When non-interactive media does it, I think it may be because WE are the rootless murder hobos. Ok, sort of. It's not that the viewers have no ties to the community, it's that we have diverse and unpredictable ties, and the architects of these stories don't want to produce a niche product that only appeals to people who empathize with more focused protagonists. They want to cast as wide a net as possible, and the easiest way to do that is to focus on the biggest common elements we all seem to care about. It's a very risk-averse approach, and often a lazy one too, as it absolves the writers from having to put much thought into their protagonists OR antagonists.
I think the worst offender of spectacle creep here is the History Channel and all their programs on the so-called "World War II".
Let's start with the bad guys. Battalions of stormtroopers dressed in all black, check. Secret police, check. Determination to brutally kill everyone who doesn't look like them, check. Leader with a tiny villain mustache and a tendency to go into apopleptic rage when he doesn't get his way, check. All this from a country that was ordinary, believable, and dare I say it sometimes even sympathetic in previous seasons.
I wouldn't even mind the lack of originality if they weren't so heavy-handed about it. Apparently we're supposed to believe that in the middle of the war the Germans attacked their allies the Russians, starting an unwinnable conflict on two fronts, just to show how sneaky and untrustworthy they could be? And that they diverted all their resources to use in making ever bigger and scarier death camps, even in the middle of a huge war? Real people just aren't that evil. And that's not even counting the part where as soon as the plot requires it, they instantly forget about all the racism nonsense and become best buddies with the definitely non-Aryan Japanese.
Not that the good guys are much better. Their leader, Churchill, appeared in a grand total of one episode before, where he was a bumbling general who suffered an embarrassing defeat to the Ottomans of all people in the Battle of Gallipoli. Now, all of a sudden, he's not only Prime Minister, he's not only a brilliant military commander, he's not only the greatest orator of the twentieth century who can convince the British to keep going against all odds, he's also a natural wit who is able to pull out hilarious one-liners practically on demand. I know he's supposed to be the hero, but it's not realistic unless you keep the guy at least vaguely human.
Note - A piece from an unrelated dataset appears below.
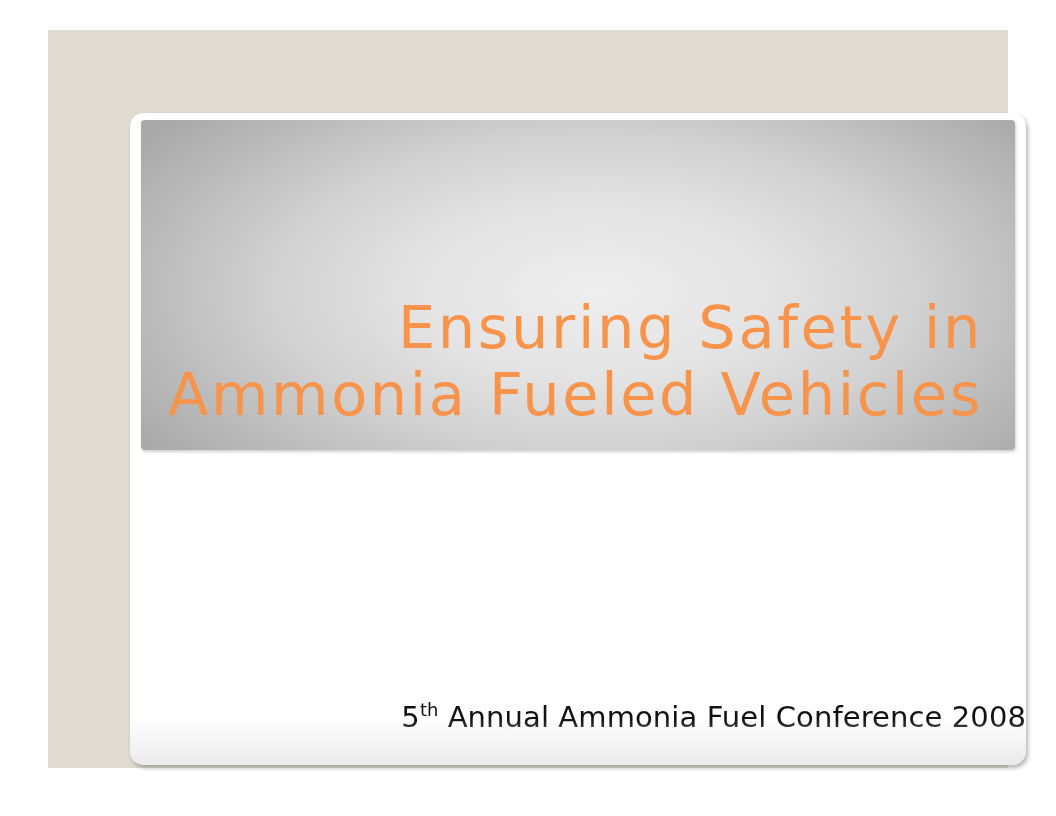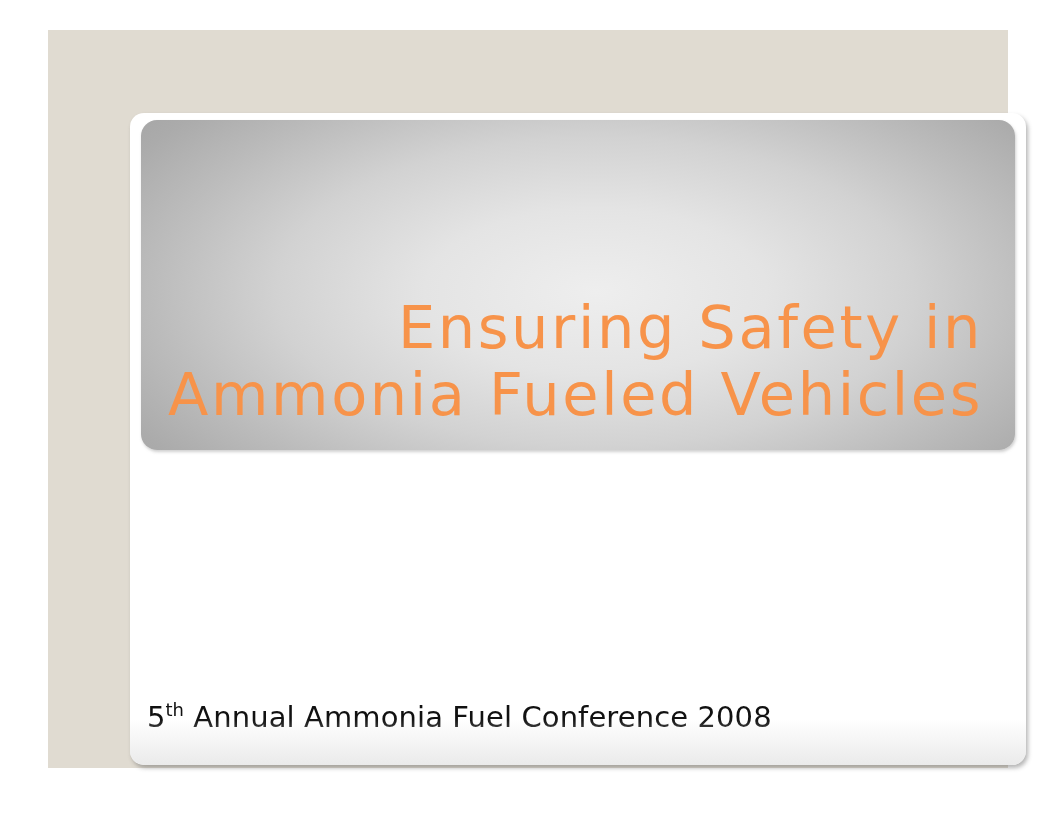"Ensuring Safety in" #title-banner { border-radius: 16px -> 4px }
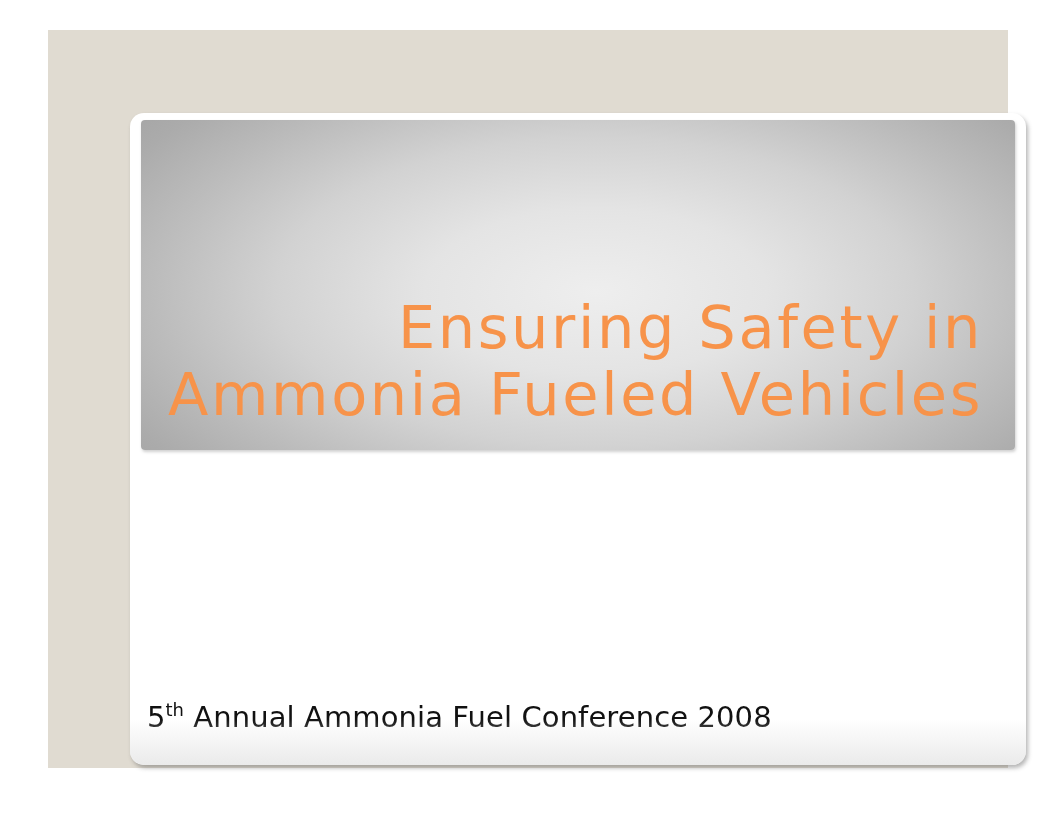"5th Annual Ammonia Fuel Conference" #subtitle { text-align: left -> right }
So it's pretty standard "shining amazing good guys who can do no wrong" versus "evil legions of darkness bent on torture and genocide" stuff, totally ignoring the nuances and realities of politics. The actual strategy of the war is barely any better. Just to give one example, in the Battle of the Bulge, a vastly larger force of Germans surround a small Allied battalion and demand they surrender or be killed. The Allied general sends back a single-word reply: "Nuts!". The Germans attack, and, miraculously, the tiny Allied force holds them off long enough for reinforcements to arrive and turn the tide of battle. Whoever wrote this episode obviously had never been within a thousand miles of an actual military.
Probably the worst part was the ending. The British/German story arc gets boring, so they tie it up quickly, have the villain kill himself (on Walpurgisnacht of all days, not exactly subtle) and then totally switch gears to a battle between the Americans and the Japanese in the Pacific. Pretty much the same dichotomy - the Japanese kill, torture, perform medical experiments on prisoners, and frickin' play football with the heads of murdered children, and the Americans are led by a kindly old man in a wheelchair.
Anyway, they spend the whole season building up how the Japanese home islands are a fortress, and the Japanese will never surrender, and there's no way to take the Japanese home islands because they're invincible...and then they realize they totally can't have the Americans take the Japanese home islands so they have no way to wrap up the season.
So they invent a completely implausible superweapon that they've never mentioned until now. Apparently the Americans got some scientists together to invent it, only we never heard anything about it because it was "classified". In two years, the scientists manage to invent a weapon a thousand times more powerful than anything anyone's ever seen before - drawing from, of course, ancient mystical texts. Then they use the superweapon, blow up several Japanese cities easily, and the Japanese surrender. Convenient, isn't it?
...and then, in the entire rest of the show, over five or six different big wars, they never use the superweapon again. Seriously. They have this whole thing about a war in Vietnam that lasts decades and kills tens of thousands of people, and they never wonder if maybe they should consider using the frickin' unstoppable mystical superweapon that they won the last war with. At this point, you're starting to wonder if any of the show's writers have even watched the episodes the other writers made.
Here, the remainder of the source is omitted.